Melissa Lane, Director of the University Center for Human Values and Class of 1943 Professor of Politics, will deliver a series of distinguished lectures at Gresham College, London's oldest (non-degree granting) higher education institution. She will serve as Professor of Rhetoric, a non-teaching role, for a fixed term of three years concurrently with her permanent Princeton appointment, as is the norm for Gresham Professors. She commented on her appointment stating, "As someone fascinated by the history of political ideas, the lineage of Gresham Professors sharing ideas for free with the public of London (and now the world) for over four hundred years is one I am absolutely delighted and honoured to join. Rhetoric is an ancient Greek word for the practice of persuading through logos, ethos, and pathos. Whether it is understanding the demands of political office or diagnosing why climate change is so hard to address, ancient Greek philosophers like Plato and Aristotle can help us to rethink the ideas we take for granted and so open the way to new political possibilities.”
In keeping with Gresham College's 426-year-old tradition, Professor Lane will deliver lectures aimed at the public within the City of London and beyond through live stream lectures online.

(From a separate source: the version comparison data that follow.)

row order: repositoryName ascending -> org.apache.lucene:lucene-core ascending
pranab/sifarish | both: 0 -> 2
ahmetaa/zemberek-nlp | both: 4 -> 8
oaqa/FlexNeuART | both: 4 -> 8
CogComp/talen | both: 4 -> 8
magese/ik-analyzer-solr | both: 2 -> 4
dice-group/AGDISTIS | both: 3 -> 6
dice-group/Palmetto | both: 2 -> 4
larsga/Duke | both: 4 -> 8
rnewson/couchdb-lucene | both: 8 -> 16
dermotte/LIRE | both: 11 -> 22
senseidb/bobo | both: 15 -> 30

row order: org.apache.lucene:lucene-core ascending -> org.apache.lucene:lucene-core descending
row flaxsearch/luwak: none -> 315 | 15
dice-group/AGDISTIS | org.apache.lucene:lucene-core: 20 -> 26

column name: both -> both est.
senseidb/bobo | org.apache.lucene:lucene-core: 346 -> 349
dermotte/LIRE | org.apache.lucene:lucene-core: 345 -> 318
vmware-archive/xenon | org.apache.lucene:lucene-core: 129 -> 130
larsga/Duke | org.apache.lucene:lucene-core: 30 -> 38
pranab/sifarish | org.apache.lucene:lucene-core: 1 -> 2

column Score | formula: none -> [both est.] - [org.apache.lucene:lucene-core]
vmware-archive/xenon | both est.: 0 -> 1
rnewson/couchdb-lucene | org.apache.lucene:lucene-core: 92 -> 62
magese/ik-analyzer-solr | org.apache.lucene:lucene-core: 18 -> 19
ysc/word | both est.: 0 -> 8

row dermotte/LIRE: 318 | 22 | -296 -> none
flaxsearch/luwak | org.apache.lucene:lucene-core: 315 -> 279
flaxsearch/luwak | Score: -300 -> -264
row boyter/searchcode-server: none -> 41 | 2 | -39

She is an expert on the history of ancient Greek political thought and political philosophy and she has made significant contributions to research "on the ethics of political theory of climate change and more broadly, of the intersection between science, democracy, and communication." Her latest book "Of Rule and Office: Plato’s Ideas of the Political" was published by Princeton University Press on June 20.
In the academic year 2023-2024, the theme of her public lecture series is "The Political Imagination: Ancient Greek Ideas." It will include the following lectures: Plato and the Idea of Political Office; Ancient Greek Ideas of Justice; Ancient Greek Ideas of Equality under the Law; Democracy: Ancient Models, Modern Challenges; Experts in Politics: Lessons from Socrates and Aristotle; and, Plato’s Cave: Thinking about Climate Change.